Records drawn from a dataset
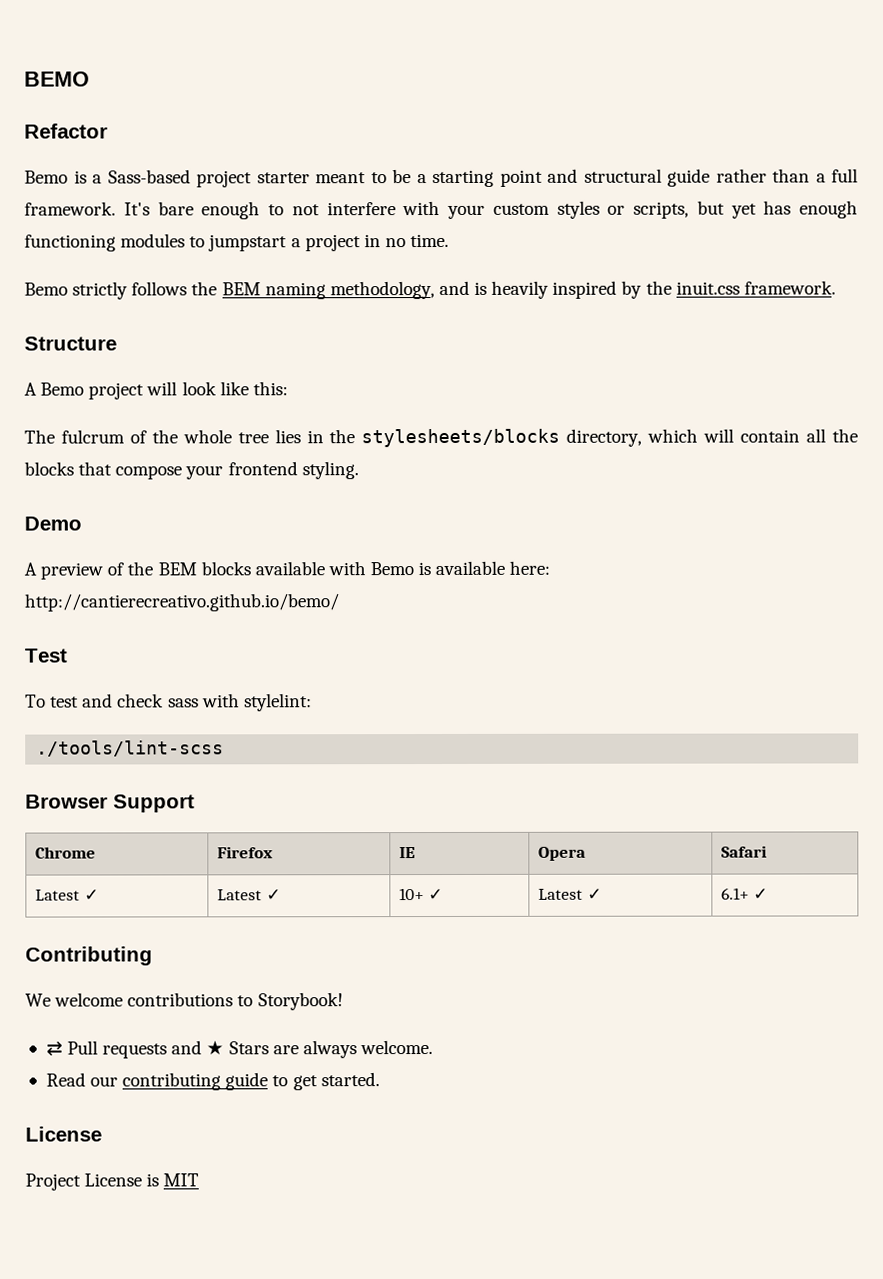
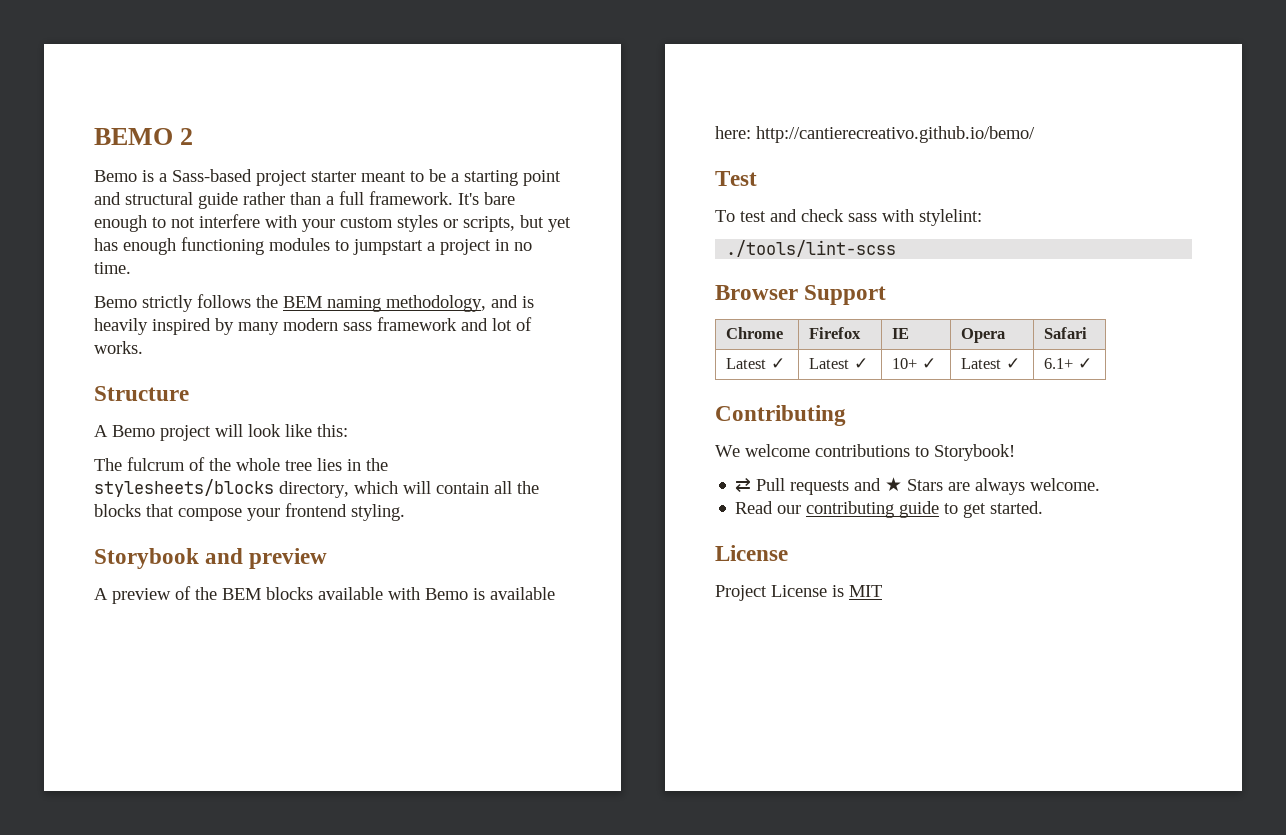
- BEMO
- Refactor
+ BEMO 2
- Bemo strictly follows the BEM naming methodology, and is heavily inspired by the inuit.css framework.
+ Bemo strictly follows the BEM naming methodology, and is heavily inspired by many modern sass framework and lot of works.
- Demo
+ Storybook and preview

**Description of the task**
When pictures appear among the entries, skip them and copy all remaining text precisely.

**Written reply**
- BEMO
- Refactor
+ BEMO 2
- Bemo strictly follows the BEM naming methodology, and is heavily inspired by the inuit.css framework.
+ Bemo strictly follows the BEM naming methodology, and is heavily inspired by many modern sass framework and lot of works.
- Demo
+ Storybook and preview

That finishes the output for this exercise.